Watching some of the reactions on television last night - Bill O'Reilly was literally screaming in his apoplexy, Pat Buchanan was talking about "an illegal invasion" (not Iraq, this time) - you can see the price Bush is prepared to pay politically. Or just look at the flecks of foam on John Derbyshire's lips. It's well worth it. The battle for the center - and for a real Republican realignment - is under way.

andrewsullivan.com



To: Brumar89 who wrote (23534)1/8/2004 8:08:35 PM
From: LindyBill  Respond to of 793672
 
To: Democratic presidential candidates
From: The Note
Date: 1/8/04
Bcc: Nicolle Devenish, Joe Erwin, Josh Wachs, Senator Sununu, Elizabeth Edwards, Jack Oliver
Re: the stuff your staff isn't telling you

We know it is impersonal to communicate with all y'all this way, but time is short, and we thought you would want to know what happened at yesterday's meeting ASAP.

As you are aware, a result of the Bush-Cheney-Evans deregulation effort is that the 10 news organizations that largely control the presidential nominating process are now allowed to meet and talk about how we will do things in concert.

Yesterday, we had our final meeting before the Iowa caucuses, and we wanted to make sure you knew what happened.

Our main worry is that your campaigns (even your supportive-but-non-advising spouses) aren't telling you the real deal, so here's what you need to know:

-- Forget the State of the Union (and how it will blot out the caucus results) and the threat of international news to override your best efforts to get known — your TRUE problem is The Four Trials.
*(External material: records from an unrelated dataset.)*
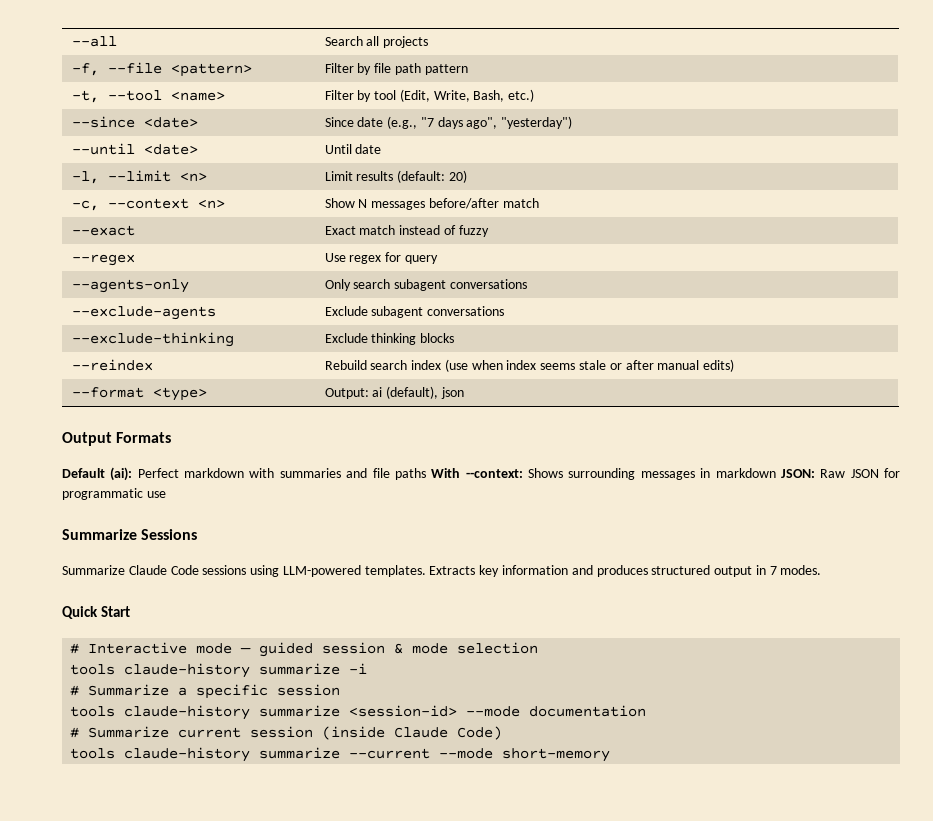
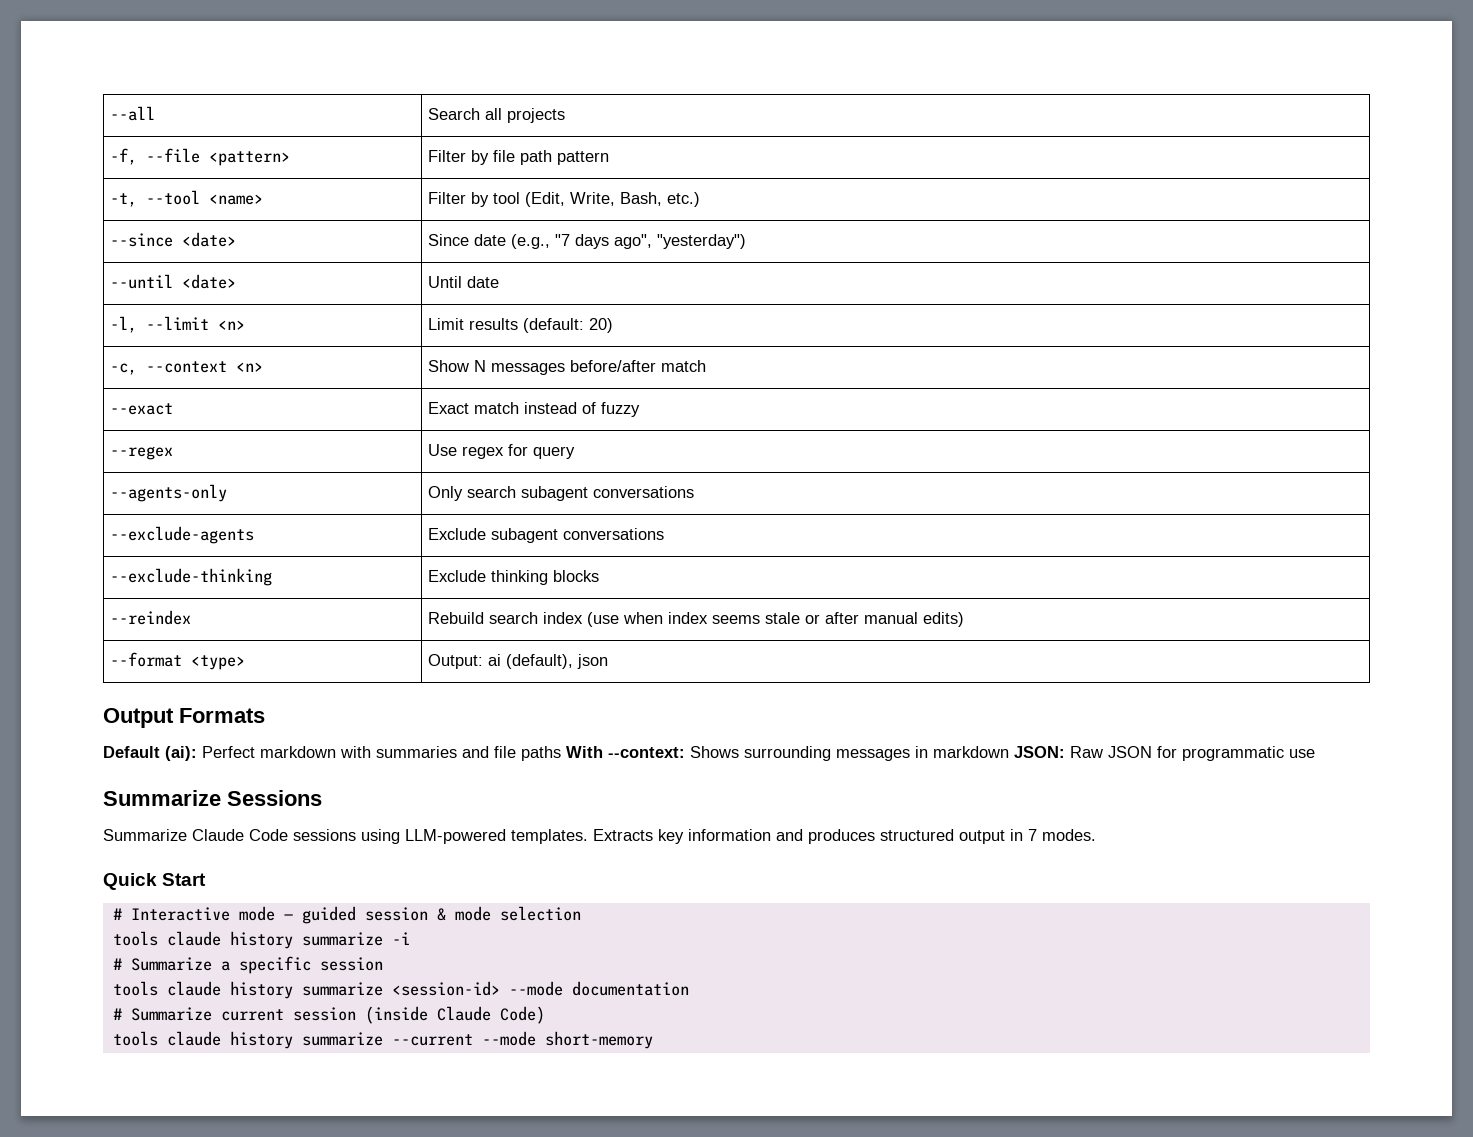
- tools claude-history summarize -i
+ tools claude history summarize -i
- tools claude-history summarize <session-id> --mode documentation
+ tools claude history summarize <session-id> --mode documentation
- tools claude-history summarize --current --mode short-memory
+ tools claude history summarize --current --mode short-memory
Not Senator Edwards' book by that name, but the legal proceedings involving Martha Stewart, Kobe Bryant, Michael Jackson, and Scott Peterson.

We have all agreed to devote substantial news coverage resources and air/cable time to these important matters, and if you think you can break through on any given day that one or more of those flare up, you need to ask, say, Joe Lockhart, for a tutorial.

-- As the current Fineman-fueled Wes Clark boomlet illustrates, we have all agreed to maintain our regular poll-driven "whose-up-whose-down?" mentality for this election cycle, basing sweeping generalizations, graphics, bookings (really: everything) on the daily hum of polling — and we don't care how questionable or aberational or minor the poll results are.

A candidate moving up but only rising a statisticaly meaningless point or two?

MAJOR SURGE!!!

If you are wondering more specifically how we plan to do this, you should review tapes of any CNN anchor reporting a poll, or MSNBC's delicate, calibrated treatment of Zogby data during the 2000 election.

-- The expecations game is in full bloom, and if you don't meet our group-think expectations in Iowa and New Hampshire, be prepared to answer just different versions of the same question over and over: When are you getting out of the race?

-- As a group, we plan to spend next to nothing on monitoring TV and radio spending, direct mail, church-parking-lot fliers, or persuasion phone calls — it really is too much of a bother.

And don't imagine we will share your outrage about last-minute attacks delivered to voters — we are really too busy in the last 72 hours up through election day to check things out.

-- Busta Caps in Iowa and New Hampshire with impugnity. It's too much trouble for us to police that (see previous item), and why should we be any more aggressive than the FEC is?

-- Nobody has a clue (not even us!!) how we plan to cover the respective results of the February 3rd contests. Although some of us have described South Carolina as the "signature" event of the day, or said it will be the "most watched," who knows?